I am fairly new to Python.

Input vs Current Output vs INTENDED OUTPUT

# import system modules
import arcpy
import os
from arcpy import env

# Set environment settings
# Note: The INPUT Geodatabase below houses 5 x featureclasses
env.workspace = r"D:\INPUT.mdb"   
arcpy.env.overwrite = True

# Set local vairables
# Note: Ensure that you have this empty folder already created within FileManager etc.
outWorkspace = "D:/OutputFoldersAndSHP"

print "Commencing"

# Use the ListFeatureClasses function to generate a list of featureclasses in the env.workspace further above
fcs = arcpy.ListFeatureClasses()

for fc in fcs:
    # PHASE 1: CREATE A FOLDER BASED ON INDIVIDUAL FC NAMES
    # Note: (It simply uses the fc name as the output folder name!) 
    arcpy.CreateFolder_management(outWorkspace, fc)

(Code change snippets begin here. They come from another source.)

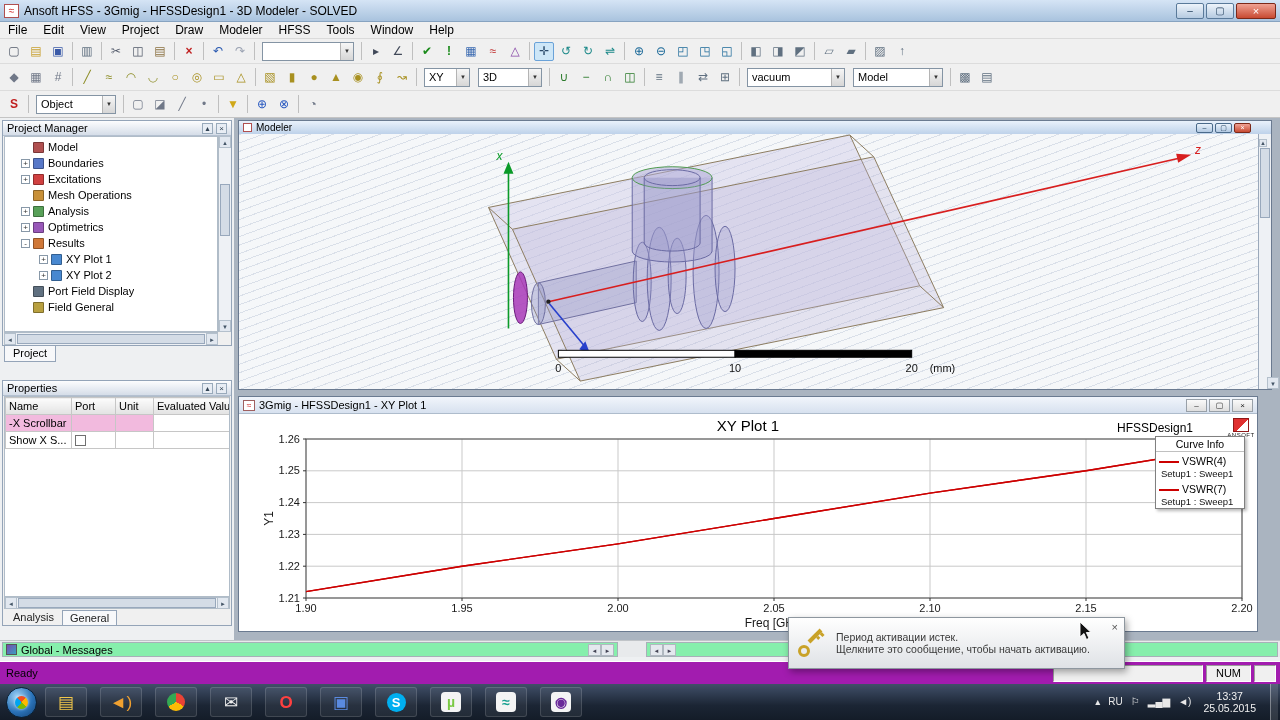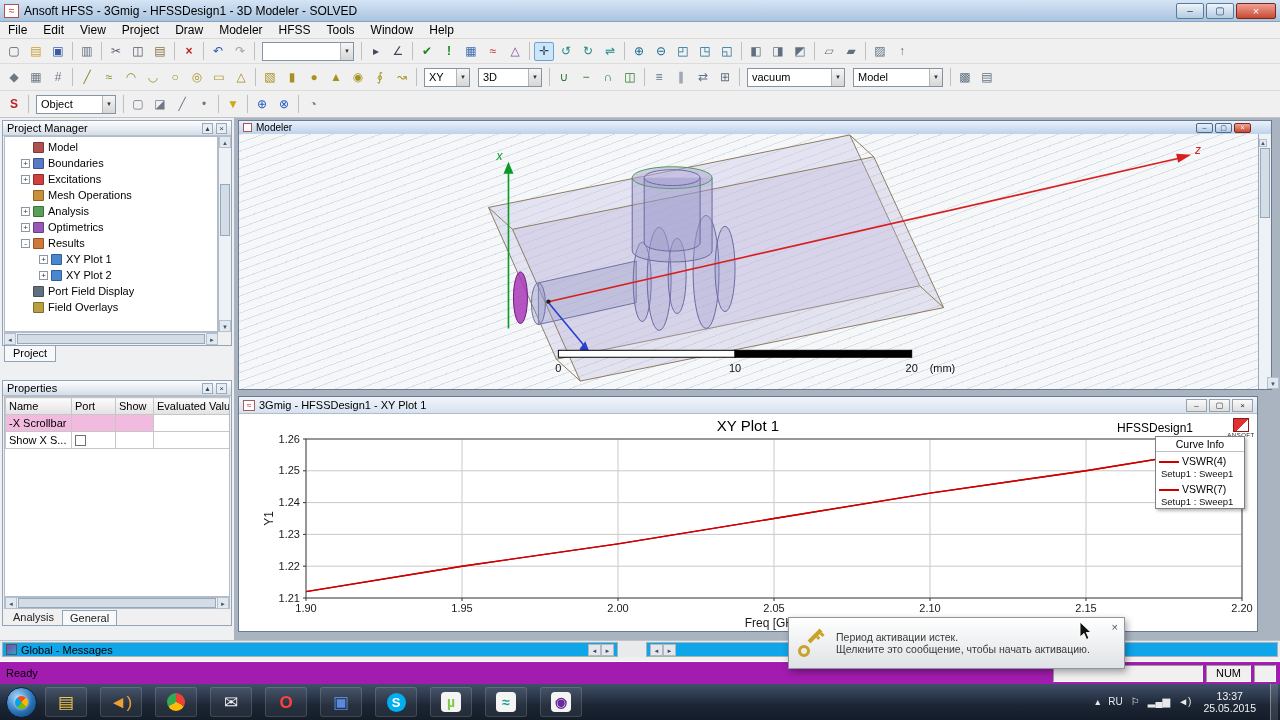"Field Overlays" span.tree-label { text: Overlays -> General }
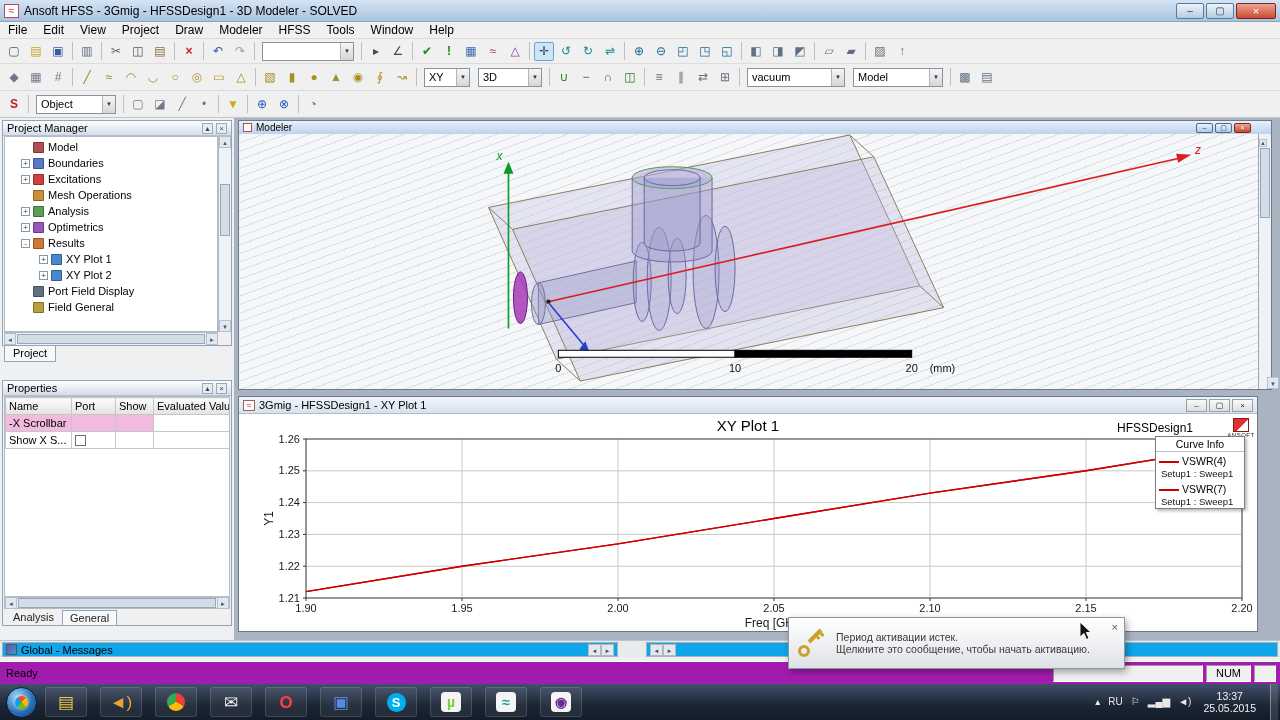"Show" th.c3 { text: Show -> Unit }
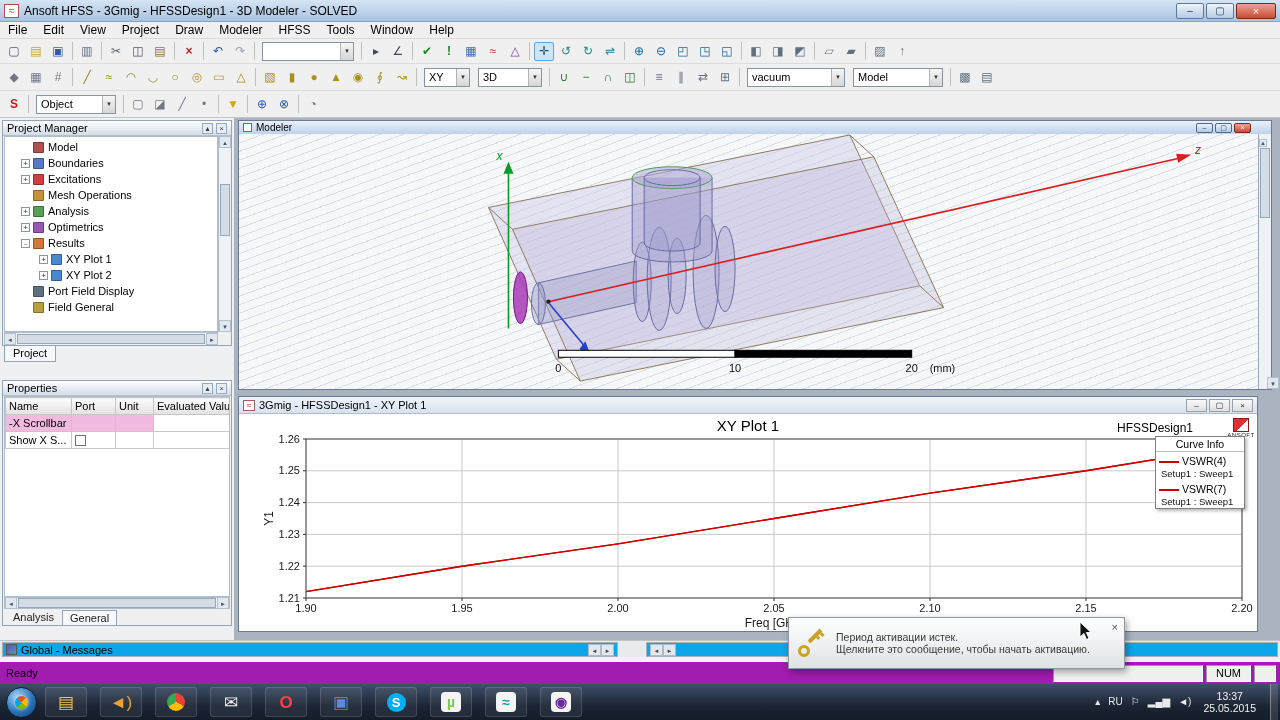"Global - Messages" .msg-pane { background: #0ea5e9 -> #86efac }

    # PHASE 2: COPY FEATURECLASSES TO SHAPEFILES
    # Determine the new output shp path and name
    outSHP = os.path.join(outWorkspace, fc)
    arcpy.CopyFeatures_management(fc, outSHP)

print "Completed"
2

You need to specify the output shapefile. So the last line should be

arcpy.CopyFeatures_management(fc, os.path.join(outSHP, fc + '.shp'))

That should create the directory structure you're looking for.

  • @Jim, I just tested this, and it works. You need to keep the create folder management section. – JamesLeversha Nov 22 '16 at 4:18
  • BINGO!!! FANTASTIC! THIS WORKED PERFECTLY... – James Nov 22 '16 at 4:19
1

Try this:

for fc in fcs:
    # PHASE 1: CREATE A FOLDER BASED ON INDIVIDUAL FC NAMES
    # Note: (It simply uses the fc name as the output folder name!) 
    outSHP = arcpy.CreateFolder_management(outWorkspace, fc)

    # PHASE 2: COPY FEATURECLASSES TO SHAPEFILES
    arcpy.CopyFeatures_management(fc, outSHP)

print "Completed"

I tested this and outSHP returns the path to the folder.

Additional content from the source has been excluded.